Work order: Please write out only the lines from the one containing "- Alternatively, open the file in the Finder." through the last line of the listing. Do not include pictures.

Extracted data:
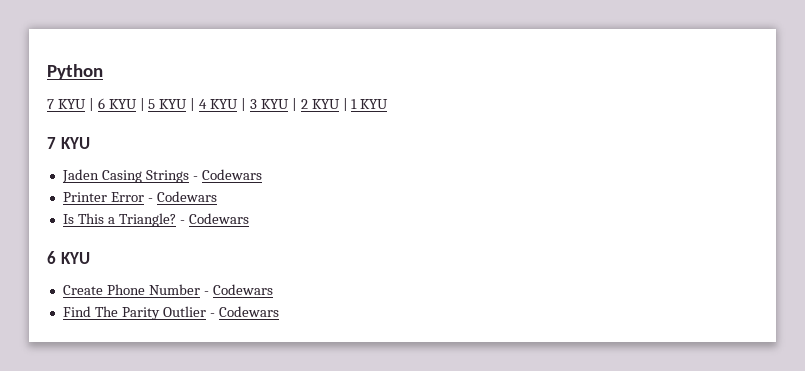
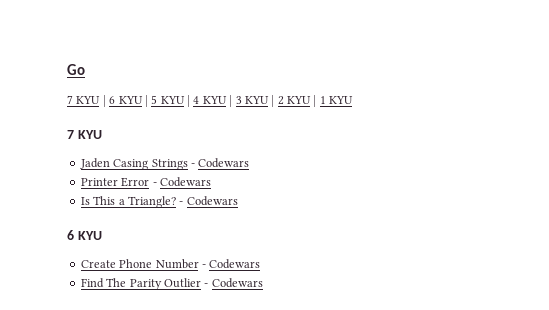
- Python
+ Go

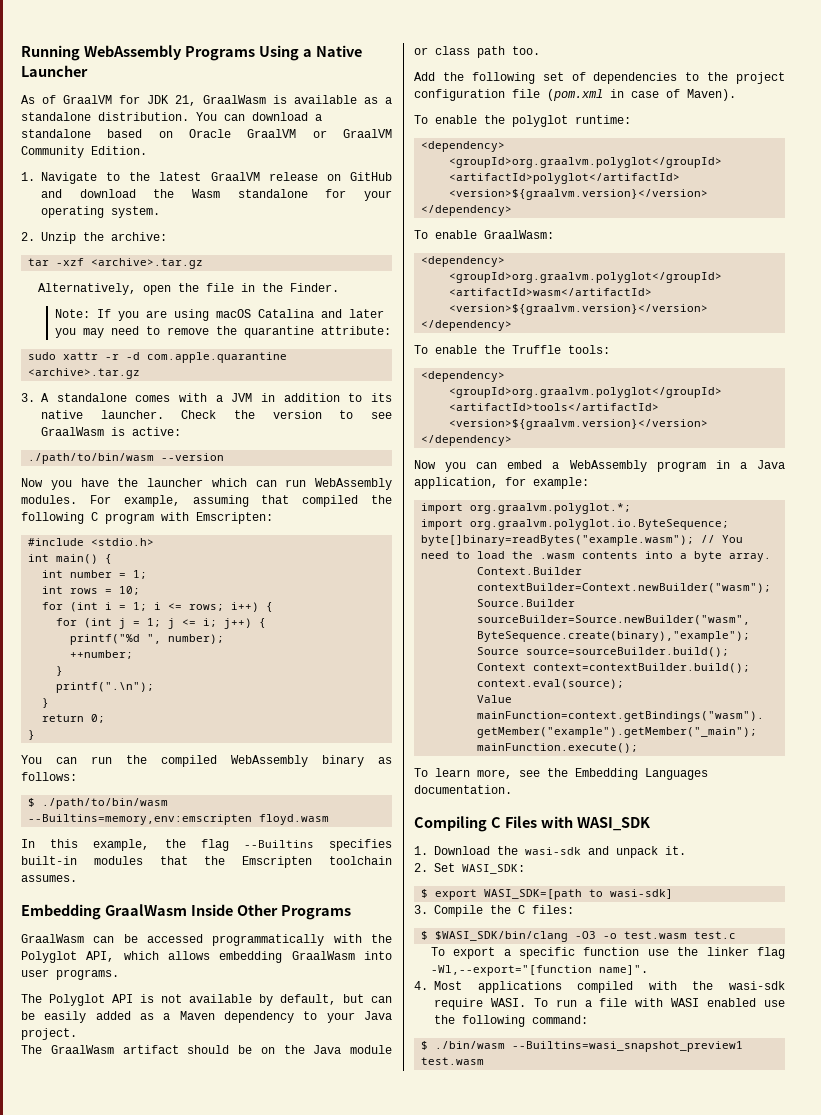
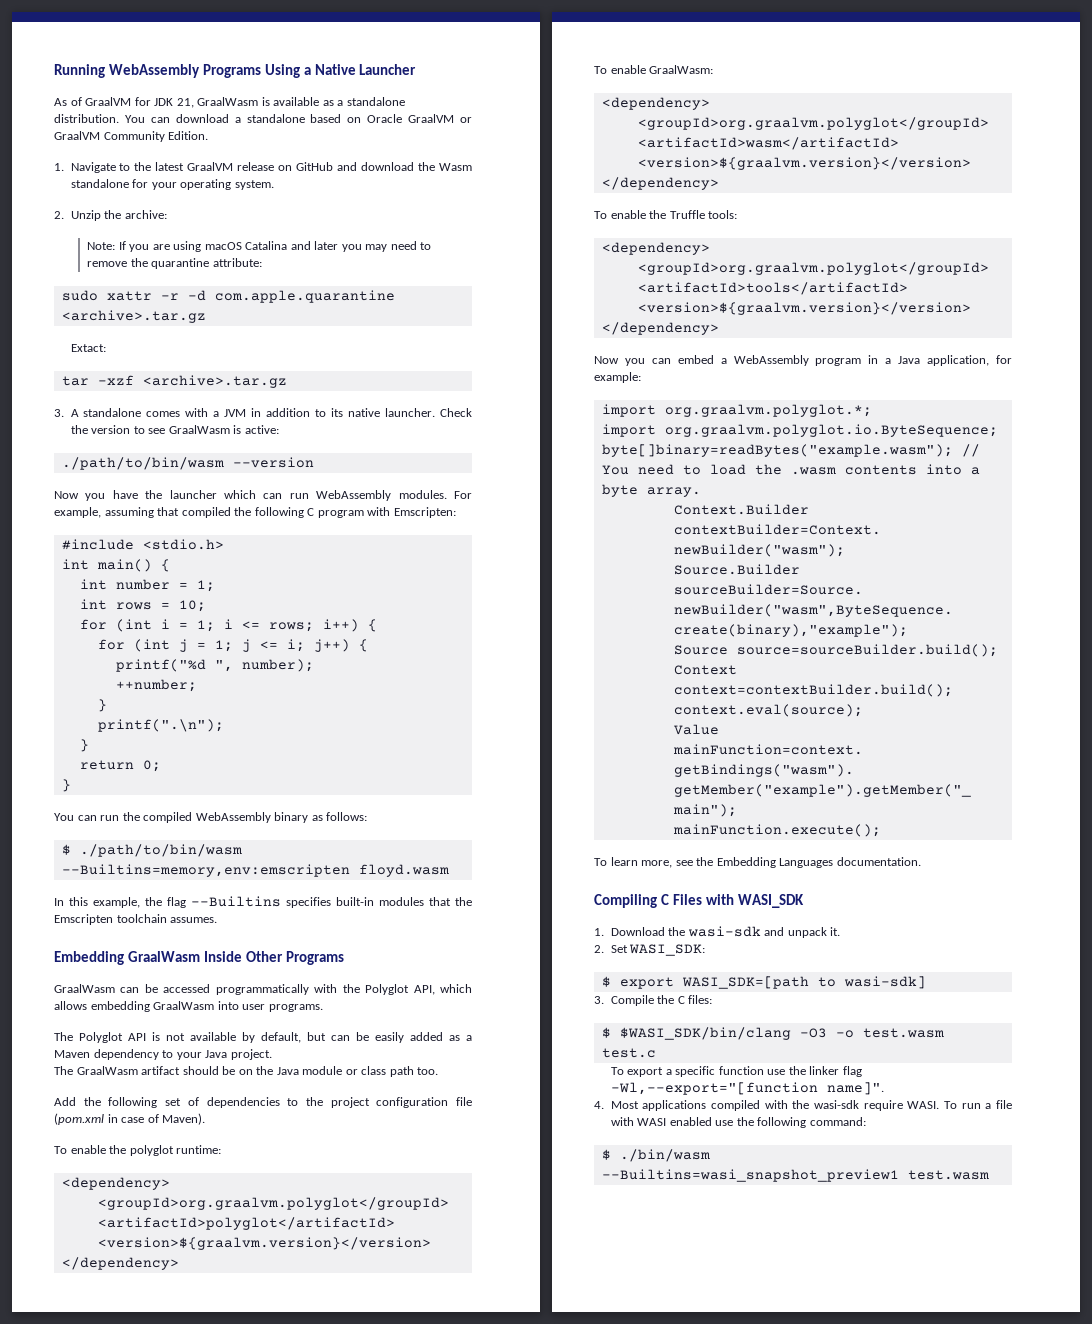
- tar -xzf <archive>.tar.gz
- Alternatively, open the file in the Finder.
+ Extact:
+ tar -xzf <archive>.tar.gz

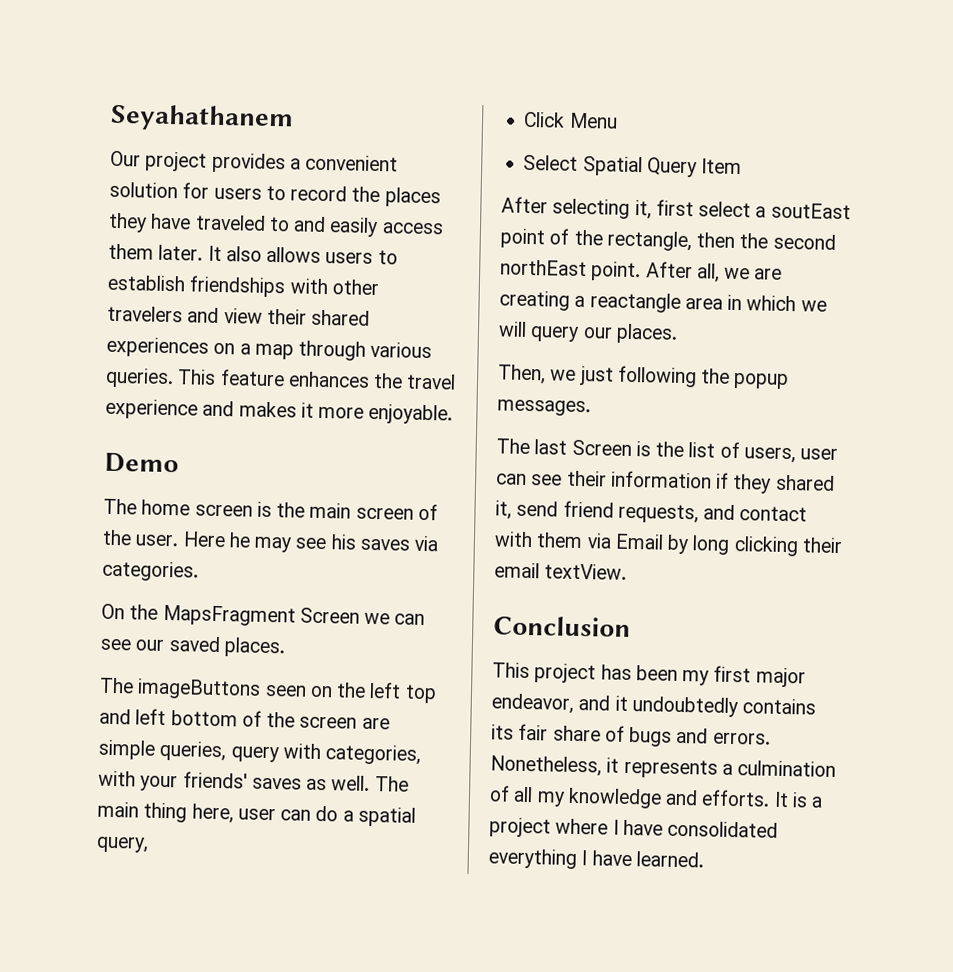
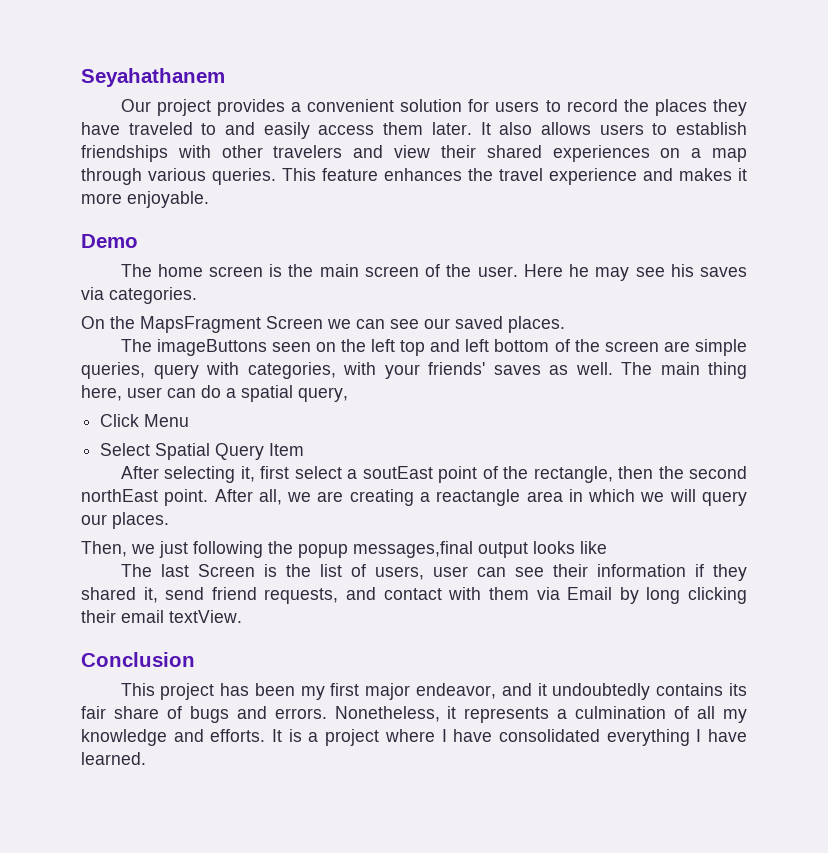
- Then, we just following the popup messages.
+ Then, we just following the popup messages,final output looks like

Completed task:
- Alternatively, open the file in the Finder.
+ Extact:
+ tar -xzf <archive>.tar.gz

- Then, we just following the popup messages.
+ Then, we just following the popup messages,final output looks like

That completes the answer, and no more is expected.